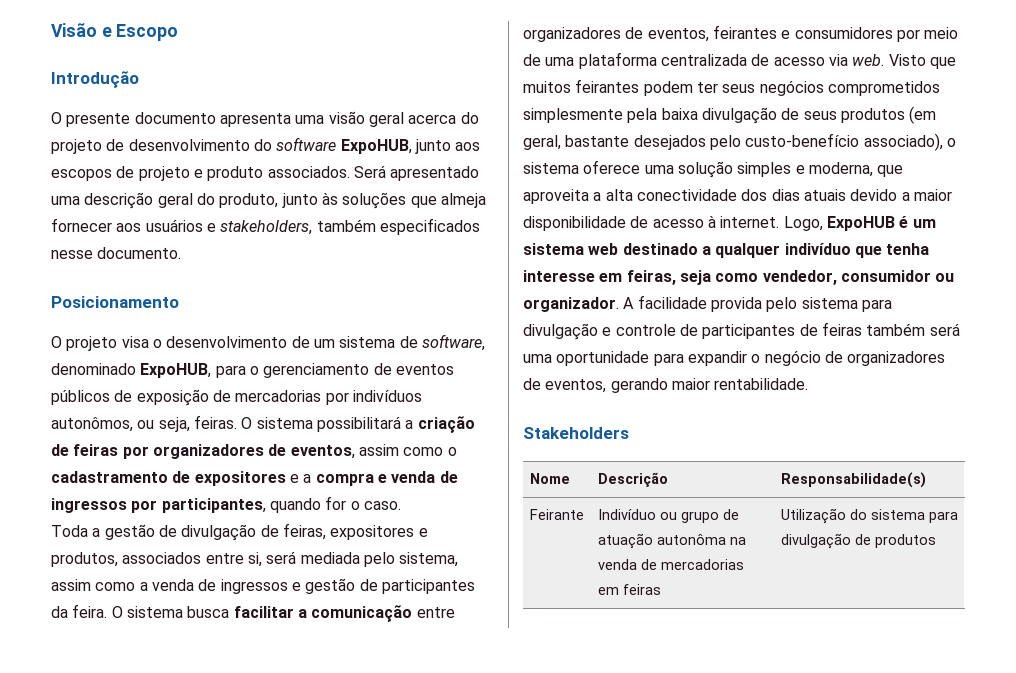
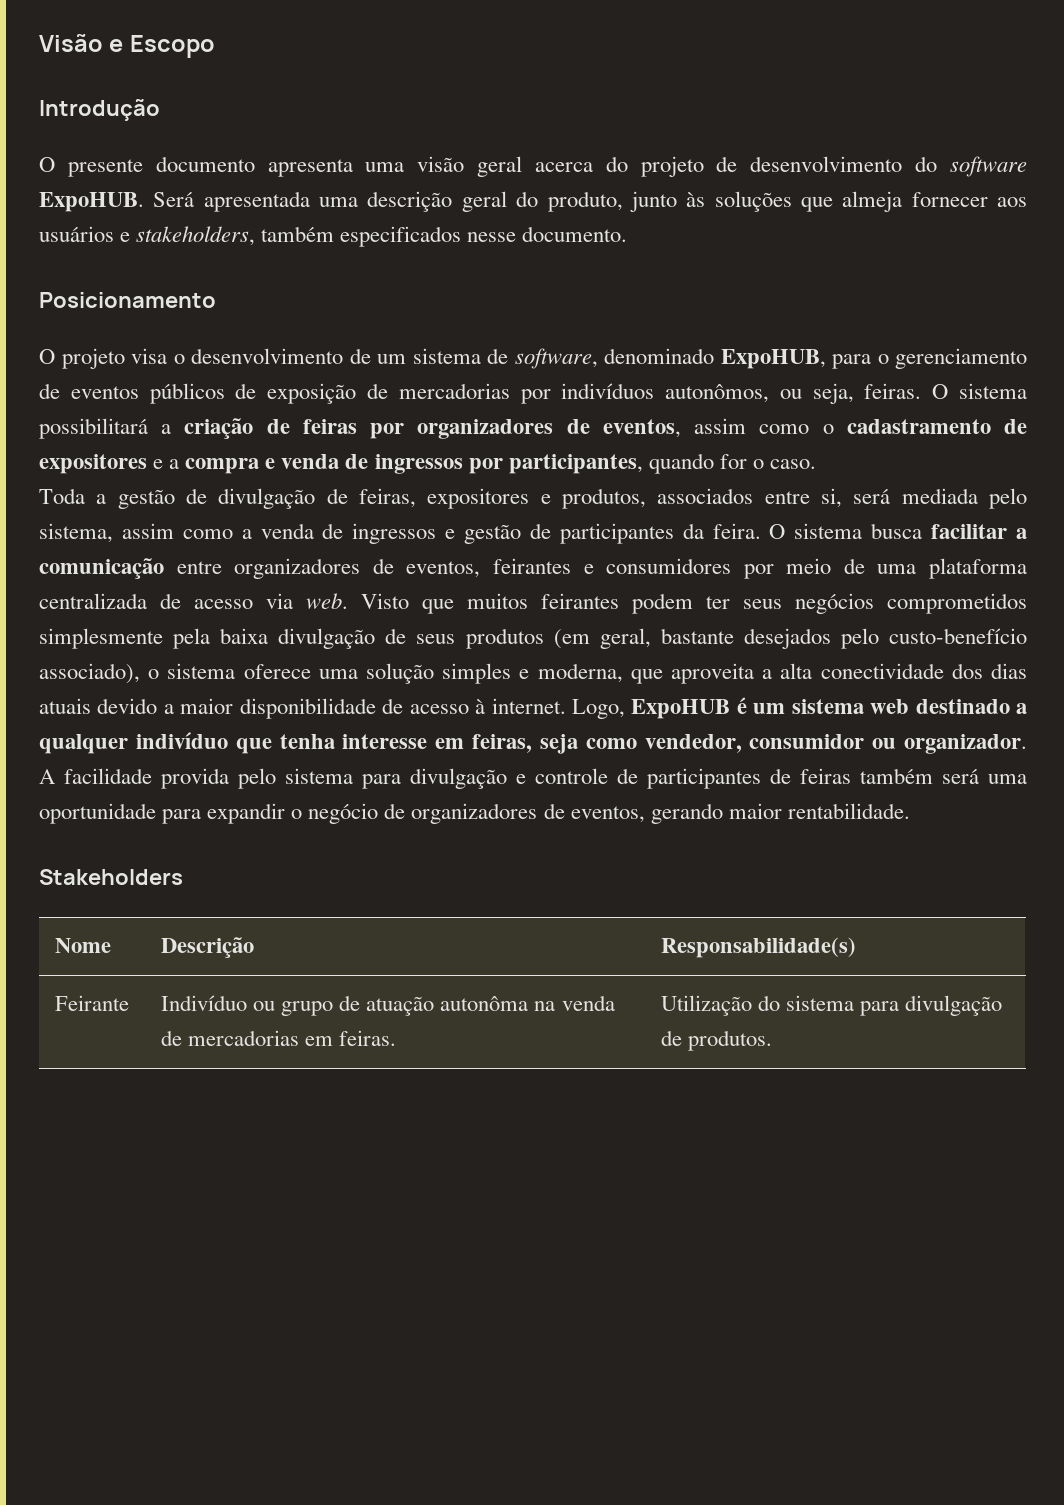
- O presente documento apresenta uma visão geral acerca do projeto de desenvolvimento do software ExpoHUB, junto aos escopos de projeto e produto associados. Será apresentado uma descrição geral do produto, junto às soluções que almeja fornecer aos usuários e stakeholders, também especificados nesse documento.
+ O presente documento apresenta uma visão geral acerca do projeto de desenvolvimento do software ExpoHUB. Será apresentada uma descrição geral do produto, junto às soluções que almeja fornecer aos usuários e stakeholders, também especificados nesse documento.
- Feirante | Indivíduo ou grupo de atuação autonôma na venda de mercadorias em feiras | Utilização do sistema para divulgação de produtos
+ Feirante | Indivíduo ou grupo de atuação autonôma na venda de mercadorias em feiras. | Utilização do sistema para divulgação de produtos.

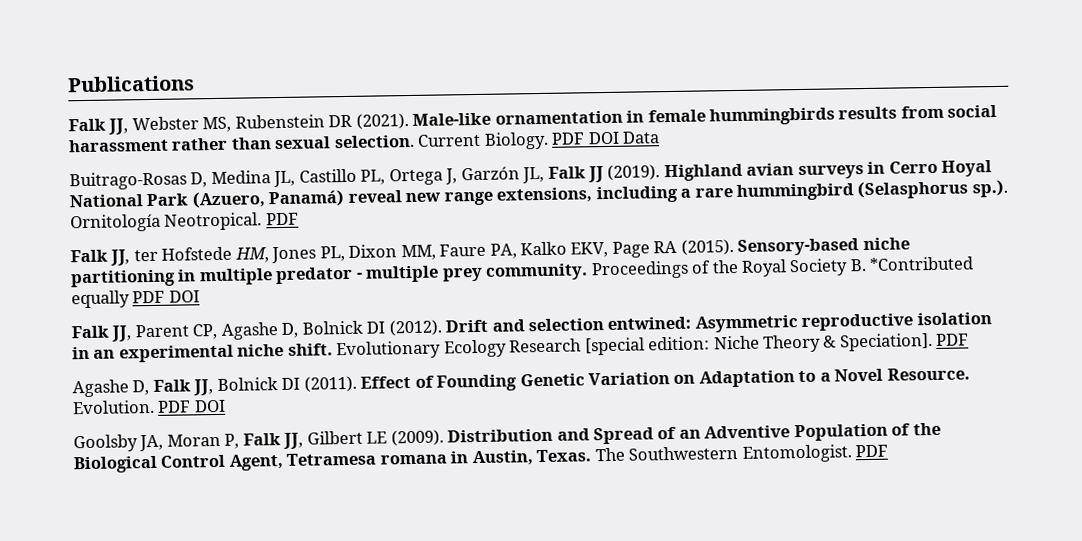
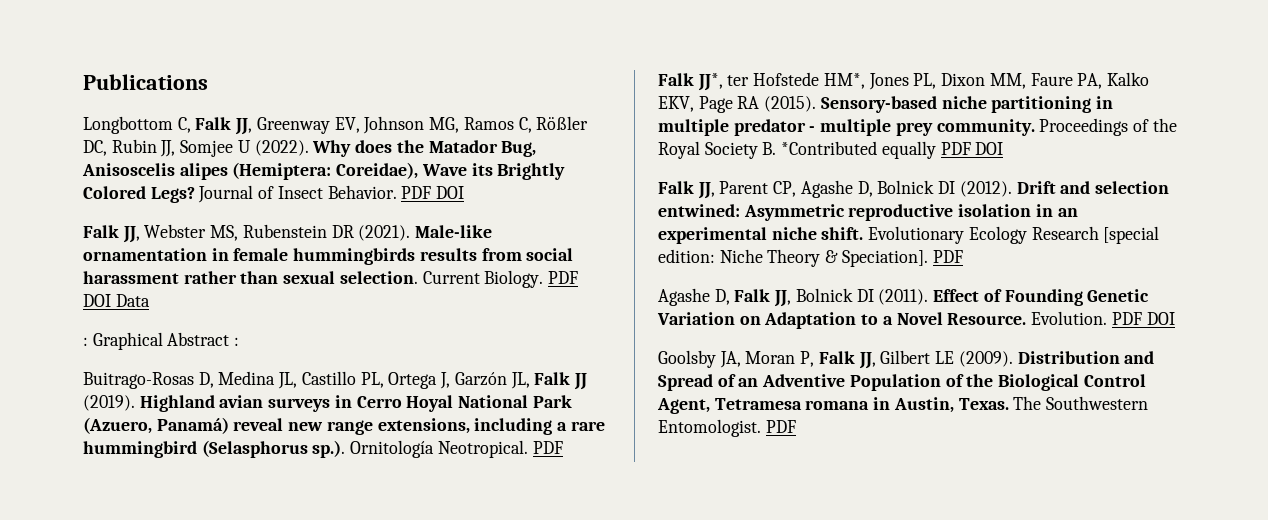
+ Longbottom C, Falk JJ, Greenway EV, Johnson MG, Ramos C, Rößler DC, Rubin JJ, Somjee U (2022). Why does the Matador Bug, Anisoscelis alipes (Hemiptera: Coreidae), Wave its Brightly Colored Legs? Journal of Insect Behavior. PDF DOI
+ : Graphical Abstract :
- Falk JJ, ter Hofstede HM, Jones PL, Dixon MM, Faure PA, Kalko EKV, Page RA (2015).
+ Falk JJ*, ter Hofstede HM*, Jones PL, Dixon MM, Faure PA, Kalko EKV, Page RA (2015).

════

EXERCISE DESCRIPTION: Every line between the one containing "divulgação de produtos." and the end of the listing, both included, needs to be retyped exactly, minus the pictures.

ANSWER TO THIS EXERCISE:
+ Feirante | Indivíduo ou grupo de atuação autonôma na venda de mercadorias em feiras. | Utilização do sistema para divulgação de produtos.

+ Longbottom C, Falk JJ, Greenway EV, Johnson MG, Ramos C, Rößler DC, Rubin JJ, Somjee U (2022). Why does the Matador Bug, Anisoscelis alipes (Hemiptera: Coreidae), Wave its Brightly Colored Legs? Journal of Insect Behavior. PDF DOI
+ : Graphical Abstract :
- Falk JJ, ter Hofstede HM, Jones PL, Dixon MM, Faure PA, Kalko EKV, Page RA (2015).
+ Falk JJ*, ter Hofstede HM*, Jones PL, Dixon MM, Faure PA, Kalko EKV, Page RA (2015).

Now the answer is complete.